[WHAT IS REQUIRED]
Extract every line of the material that holds the string "overflow".

^^^^^^^^

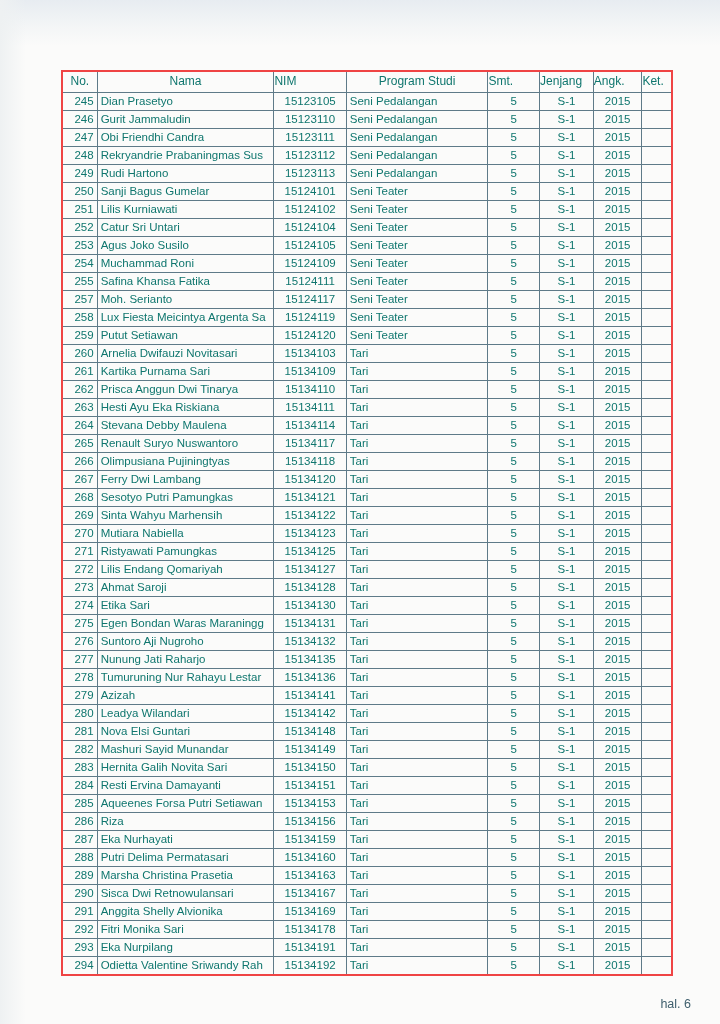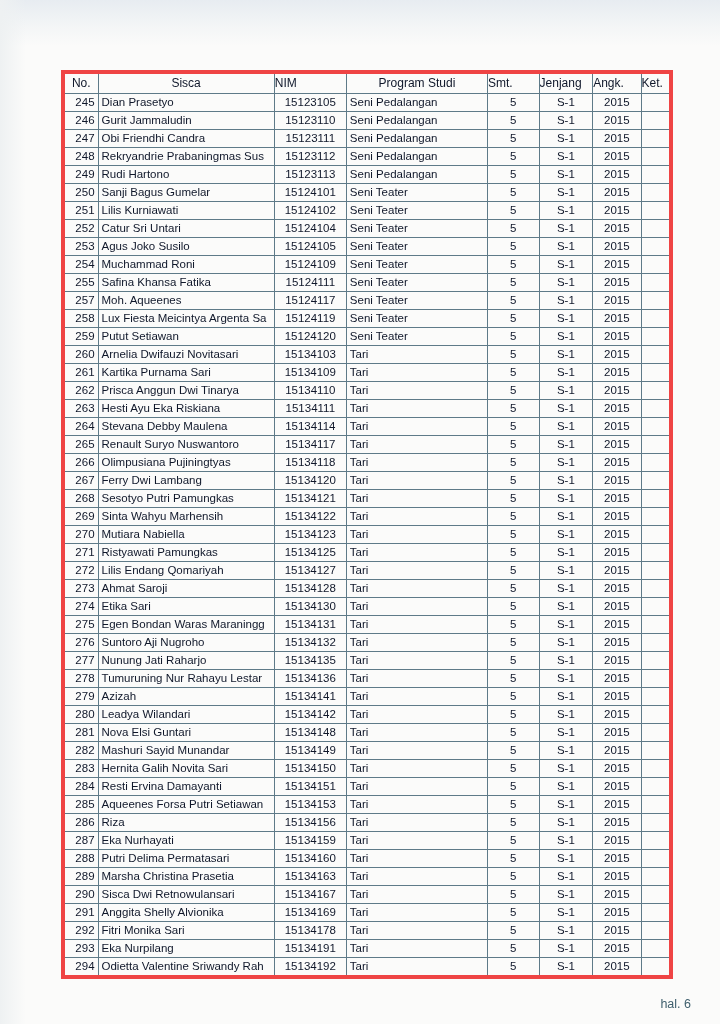--- a/index.html
+++ b/index.html
@@ -29,22 +29,22 @@
     pointer-events: none;
   }
   .scan-page { position: absolute; inset: 0; }
   table.students {
     position: absolute;
     left: 61px;
     top: 70px;
     width: 612px;
     border-collapse: collapse;
     table-layout: fixed;
-    color: #0f172a;
-    border: 4px solid #ef4444;
+    color: #0f766e;
+    border: 2px solid #ef4444;
   }
   .students th, .students td {
     border: 1px solid #5e7a88;
     font-size: 11.5px;
     height: 18px;
     padding: 0 3px;
     overflow: hidden;
     white-space: nowrap;
     box-sizing: border-box;
     line-height: 17px;
@@ -74,21 +74,21 @@
   }
 </style>
 </head>
 <body>
 
 <div class="scan-page">
   <table class="students">
     <thead>
       <tr>
           <th class="c0">No.</th>
-          <th class="c1">Sisca</th>
+          <th class="c1">Nama</th>
           <th class="c2">NIM</th>
           <th class="c3">Program Studi</th>
           <th class="c4">Smt.</th>
           <th class="c5">Jenjang</th>
           <th class="c6">Angk.</th>
           <th class="c7">Ket.</th>
         </tr>
     </thead>
     <tbody>
         <tr>
@@ -196,21 +196,21 @@
           <td class="c1">Safina Khansa Fatika</td>
           <td class="c2">15124111</td>
           <td class="c3">Seni Teater</td>
           <td class="c4">5</td>
           <td class="c5">S-1</td>
           <td class="c6">2015</td>
           <td class="c7"></td>
         </tr>
         <tr>
           <td class="c0">257</td>
-          <td class="c1">Moh. Aqueenes</td>
+          <td class="c1">Moh. Serianto</td>
           <td class="c2">15124117</td>
           <td class="c3">Seni Teater</td>
           <td class="c4">5</td>
           <td class="c5">S-1</td>
           <td class="c6">2015</td>
           <td class="c7"></td>
         </tr>
         <tr>
           <td class="c0">258</td>
           <td class="c1">Lux Fiesta Meicintya Argenta Sa</td>

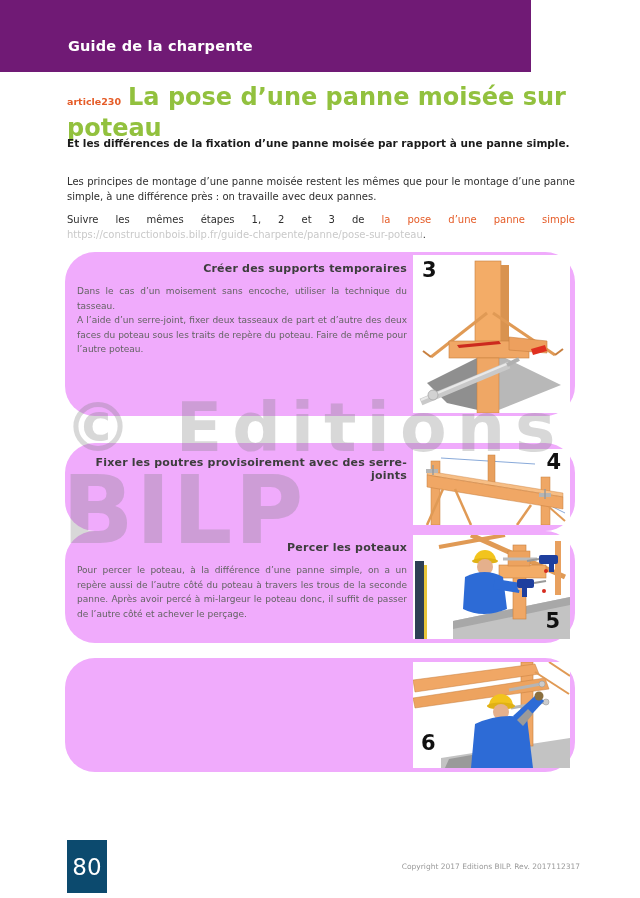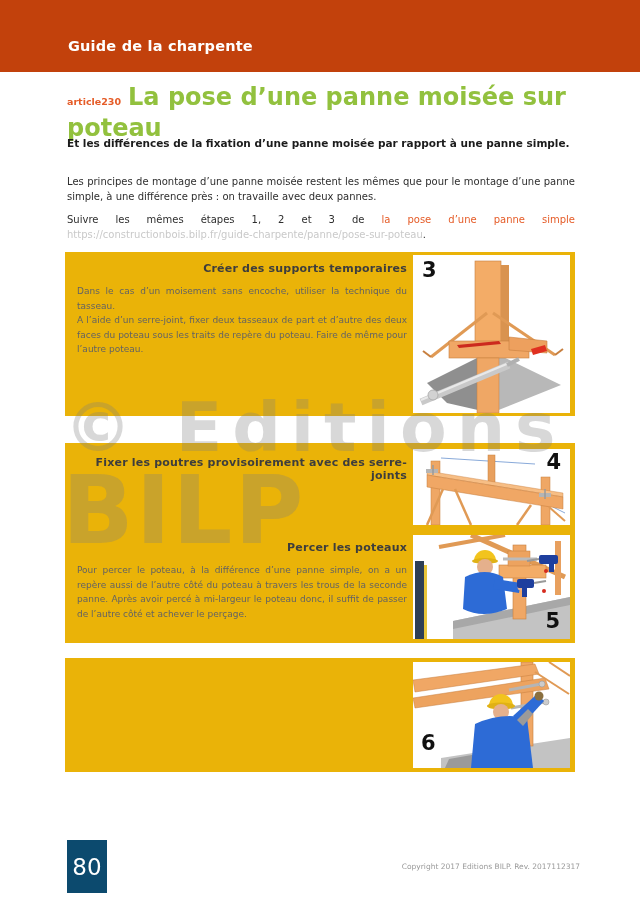--- a/index.html
+++ b/index.html
@@ -1,39 +1,39 @@
 <!DOCTYPE html>
 <html><head>
 <meta charset="utf-8">
 <style>
   * { margin:0; padding:0; box-sizing:border-box; }
   html,body { background:#ffffff; }
   body { font-family:"DejaVu Sans", sans-serif; }
   .page { position:relative; width:640px; height:898px; background:#fff; overflow:hidden; }
 
   
-  .header-bar { position:absolute; left:0; top:0; width:640px; height:72px; background:#c2410c; }
+  .header-bar { position:absolute; left:0; top:0; width:531px; height:72px; background:#701a75; }
   .header-title { position:absolute; left:68px; top:38px; color:#ffffff; font-size:14.5px; font-weight:bold; letter-spacing:0.2px; }
 
   
   .title-block { position:absolute; left:67px; top:84px; width:508px; line-height:26px; }
   .article-label { color:#E55C28; font-size:9.5px; font-weight:bold; margin-right:7px; }
   .page-title { color:#92C13E; font-size:24px; font-weight:bold; }
 
   .subtitle { position:absolute; left:67px; top:137px; width:508px; font-size:10.5px; font-weight:bold; color:#1c1c1c; }
 
   .para { position:absolute; left:67px; width:508px; font-size:10px; line-height:15px; color:#2e2e2e; text-align:justify; }
   .para1 { top:174px; }
   .para2 { top:212px; }
   .inline-link { color:#E55C28; }
   .inline-url { color:#C9C9C9; }
 
   
   .steps { position:absolute; left:65px; top:252px; width:510px; }
-  .step-box { position:relative; width:510px; background:#eab308; }
+  .step-box { position:relative; width:510px; background:#f0abfc;border-radius:30px; }
   .box-1 { height:164px; }
   .box-2 { height:88px;  margin-top:27px; }
   .box-3 { height:112px; }
   .box-4 { height:114px; margin-top:15px; }
 
   .step-text { position:absolute; left:12px; top:0; width:330px; }
   .step-heading { font-size:11px; font-weight:bold; color:#3d3d3d; text-align:right; margin-top:10px; letter-spacing:0.2px; }
   .box-2 .step-heading, .box-4 .step-heading { margin-top:13px; }
   .step-body { margin-top:9px; }
   .step-line { font-size:9px; line-height:14.5px; color:#636363; text-align:justify; }

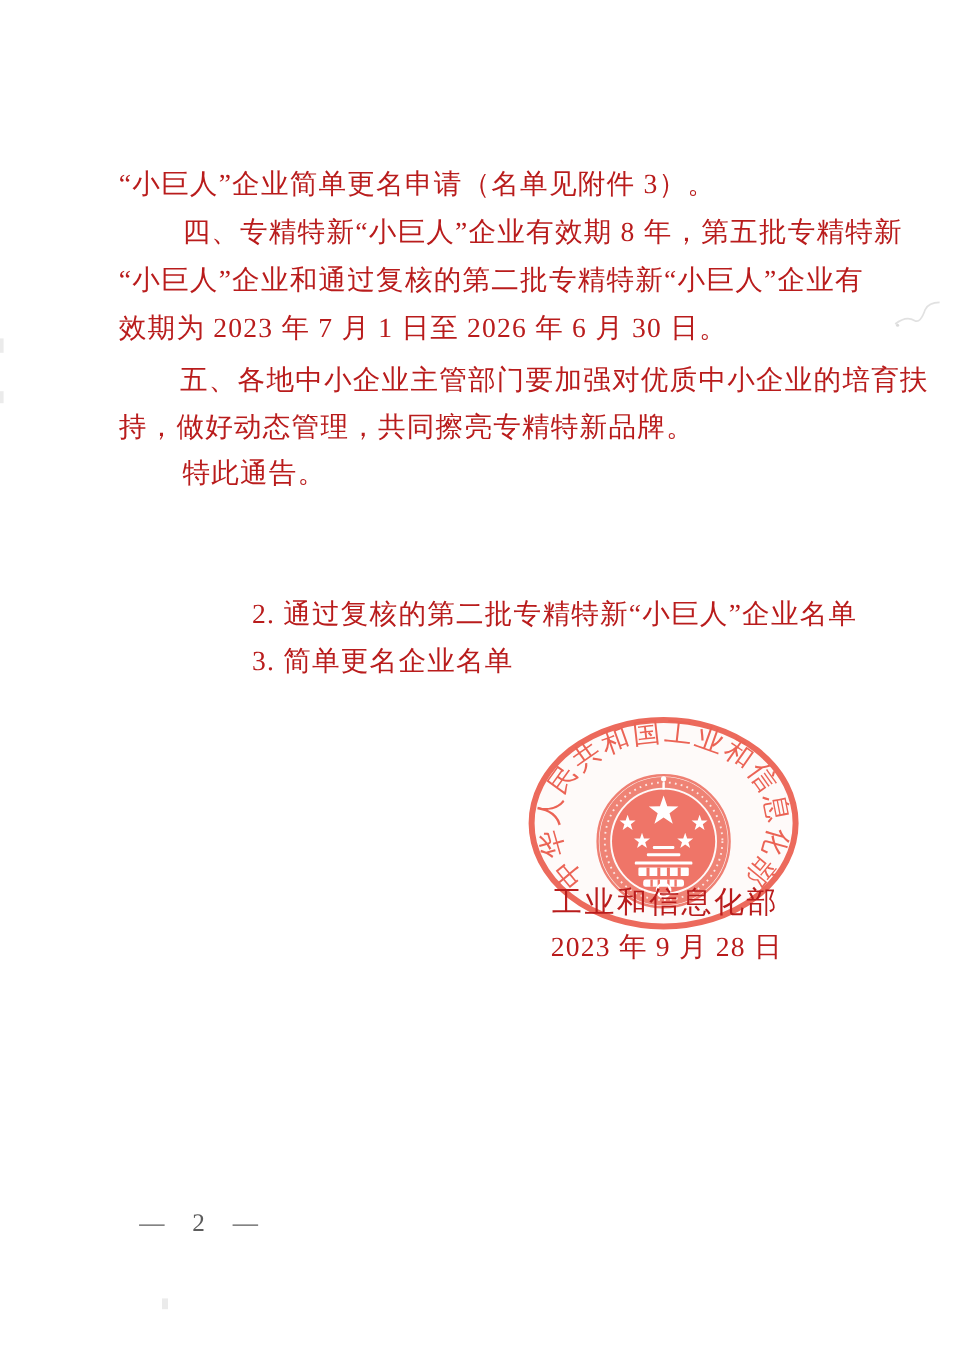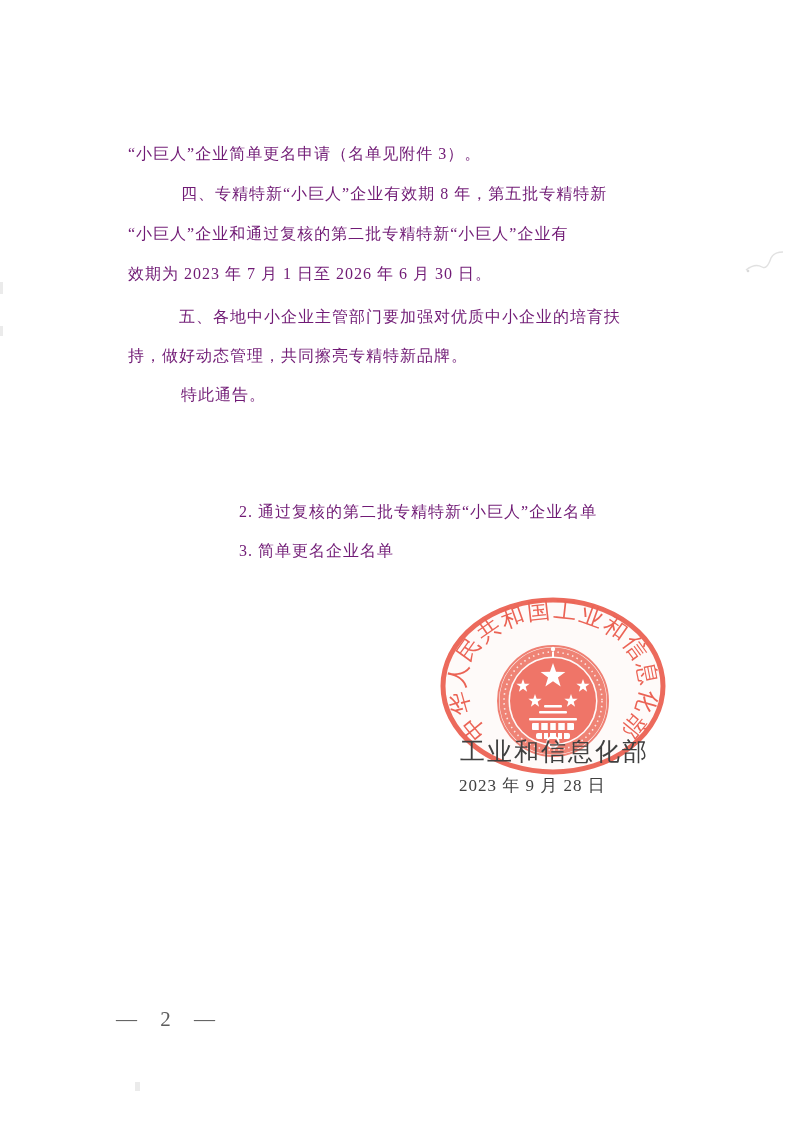--- a/index.html
+++ b/index.html
@@ -6,34 +6,33 @@
   .sheet{
     position:relative;
     width:800px;height:1131px;
     background:#ffffff;
     overflow:hidden;
     font-family:"Liberation Serif", serif;
   }
   .tline{
     position:absolute;
     white-space:nowrap;
-    font-size:16px;
+    font-size:23px;
     line-height:30px;
-    color:#701a75;
+    color:#b91c1c;
     letter-spacing:1px;
-    margin-left:29px;
   }
   .ink{
     position:absolute;
     white-space:nowrap;
-    color:#404040;
+    color:#b91c1c;
     text-align:right;
   }
   .sig{ left:460px; top:735px; font-size:25px; letter-spacing:2px; }
-  .date{ left:459px; top:774px; font-size:17px; letter-spacing:1px; }
+  .date{ left:459px; top:774px; font-size:23px; letter-spacing:1px; }
   .pagenum{
     position:absolute;
     left:116px; top:1007px;
     font-size:21px;
     color:#5c5c5c;
     letter-spacing:9px;
     white-space:nowrap;
   }
   .sealwrap{
     position:absolute;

^^^^^^^^

[ANSWER BOX]
     overflow: hidden;
   .page { position:relative; width:640px; height:898px; background:#fff; overflow:hidden; }
     overflow:hidden;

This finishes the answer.